De nueva cuenta el fantasma del abstencionismo electoral ronda no solo en las urnas, sino además en las expectativas de los partidos políticos. El problema no radica en el hecho de que el sistema electoral es de resultados y gana quien más votos acumule, sino en que el abstencionismo es una prueba de la crisis de legitimidad del sistema político representativo.
En una encuesta de la empresa Prospecta Consulting sobre las tendencias de los votos para las elecciones legislativas de este año se percibe una parte aún no reconocida de la crisis política: la ineficacia de los partidos como mecanismos de representación e intermediación.
El contraste es evidente en las últimas elecciones: han aumentado los llamados a anular el voto, a votar en blanco o a abstenerse de ir a las urnas, mientras cada día se presentan movimientos sociales que ejercen el poder vía la democracia directa.
Las cifras de abstención en elecciones presidenciales ilustran la apatía social a pesar de conflictos que exigían la voluntad popular: 48% en 1988 con la ruptura del PRI y el avance de Cárdenas; 22.8% en 1994 en medio de la guerra en Chiapas; 36% en 2000, año de la alternancia; 41% en 2006, el año de la diferencia de medio punto entre Calderón y López Obrador, y 37% en 2012, el del regreso del PRI a la Presidencia de la República.
En elecciones de medio sexenio para renovar la Cámara de Diputados federal el abstencionismo ha crecido de 34.4% en 1991, en que el PRI regresó con toda su maquinaria y aplastó al PRD, a 55% en 2009, con el pico de abstencionismo de 58.8% en 2003 en que Fox pidió mayoría absoluta para el PAN y el PRI logró salir del sótano.

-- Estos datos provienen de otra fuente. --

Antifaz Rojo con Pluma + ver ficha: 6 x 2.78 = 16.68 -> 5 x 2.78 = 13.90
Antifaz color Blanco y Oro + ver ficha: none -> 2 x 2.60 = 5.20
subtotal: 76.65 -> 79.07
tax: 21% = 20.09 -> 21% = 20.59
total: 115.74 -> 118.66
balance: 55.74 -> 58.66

En la lógica política de los partidos, 45% se ha convertido en una especie de piso electoral: arriba de esa línea de flotación indicaría un sistema con poca legitimidad pero al final de cuentas viable en comparación con otros. Pero debajo de esa línea mostraría una severa crisis de legitimidad política.
Rupturas
Un punto central del problema se localiza en que el fracaso en la construcción democrática llevó a las fuerzas sociales a salirse de la institucionalidad sistémica y pasar a la democracia directa de movilizaciones al margen de las instituciones. Además, existe el dato contradictorio: López Obrador ha descalificado consistentemente la validez de las instituciones electorales y ha querido ganar elecciones por la presión de las masas en las calles, pero el año pasado solicitó el registro para su partido-movimiento de masas.

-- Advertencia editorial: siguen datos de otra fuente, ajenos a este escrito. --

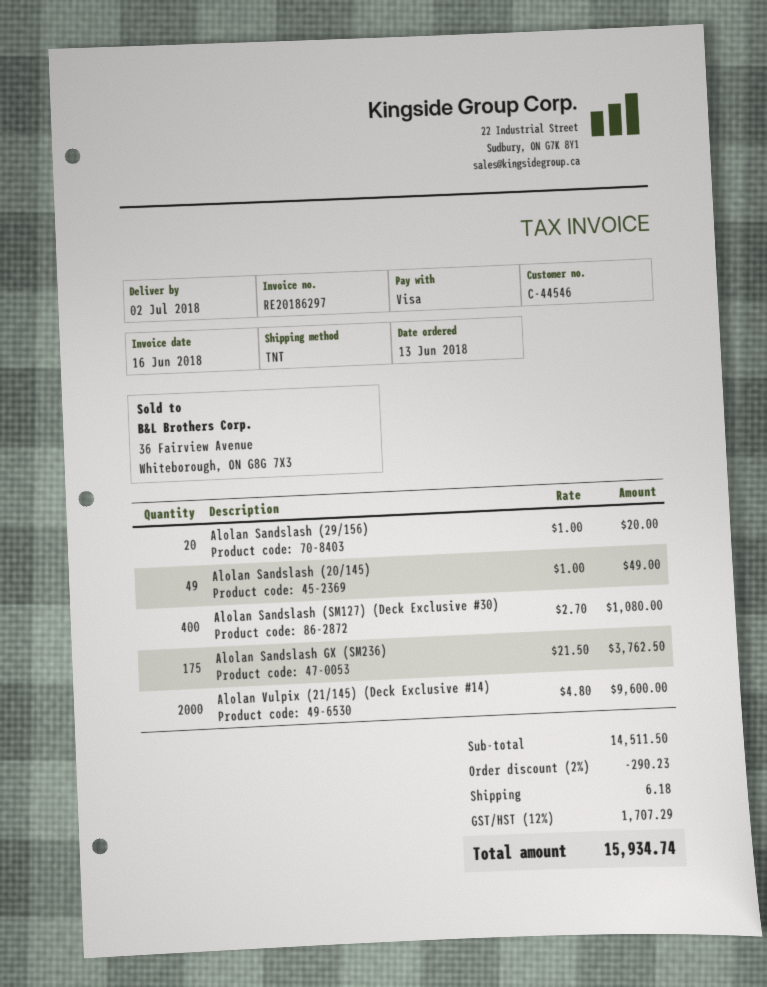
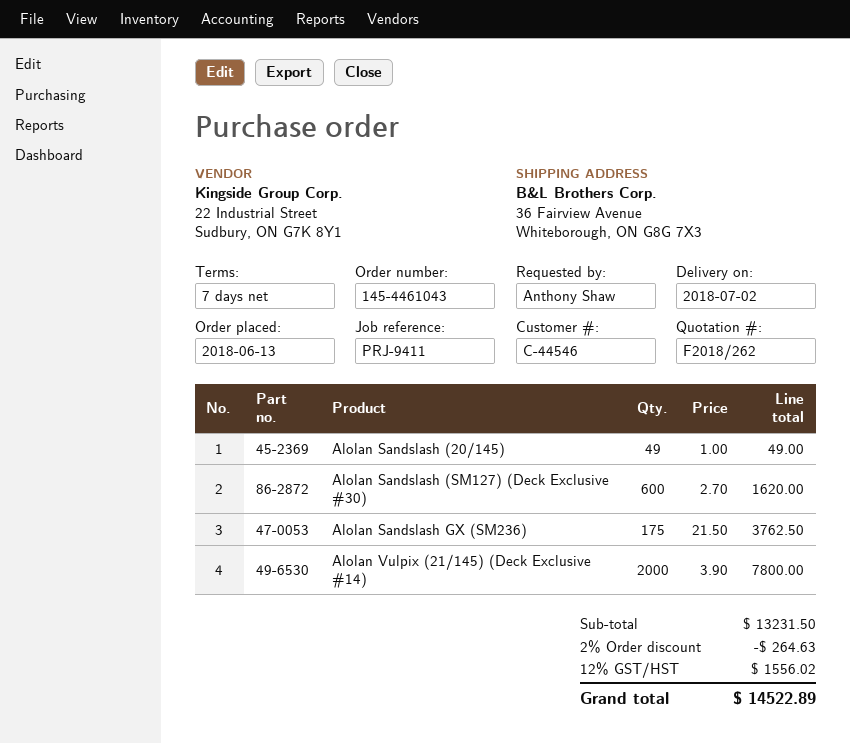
Alolan Sandslash (29/156): 20 x 1.00 = 20.00 -> none
Alolan Sandslash (SM127) (Deck Exclusive #30): 400 x 2.70 = 1080.00 -> 600 x 2.70 = 1620.00
Alolan Vulpix (21/145) (Deck Exclusive #14): 2000 x 4.80 = 9600.00 -> 2000 x 3.90 = 7800.00
subtotal: 14511.50 -> 13231.50
discount: 2% = 290.23 -> 2% = 264.63
shipping: 6.18 -> none
tax: 12% = 1707.29 -> 12% = 1556.02
total: 15934.74 -> 14522.89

La contradicción es profunda: antes de las elecciones del próximo 7 de junio buscará López Obrador desvirtuar el valor político de la autoridad electoral, pero necesitará acumular votos para obtener el registro definitivo para su partido. Y los aliados radicales del PRD han aumentado la intensidad de sus protestas callejeras al margen del sistema político y de las instituciones y con ello están demostrando que de nada sirven las decisiones en el sistema representativo electoral, porque a la hora decisiva solo vale la violencia callejera.

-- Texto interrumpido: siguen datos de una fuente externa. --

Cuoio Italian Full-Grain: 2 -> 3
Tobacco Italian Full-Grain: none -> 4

La parte negativa de la crisis de legitimidad radica en el hecho de que el sistema político no tiene instrumentos para lidiar con las rupturas sistémicas. Y que la crisis del sistema político está obligando a una gran reforma institucional que hasta ahora ninguna fuerza política parece estar convencida de iniciar.
El problema que viene será otra fase de la crisis: un proceso electoral que tendrá instituciones sin legitimidad de las urnas y movimientos sociales crecientes que operarán como grupos callejeros de presión.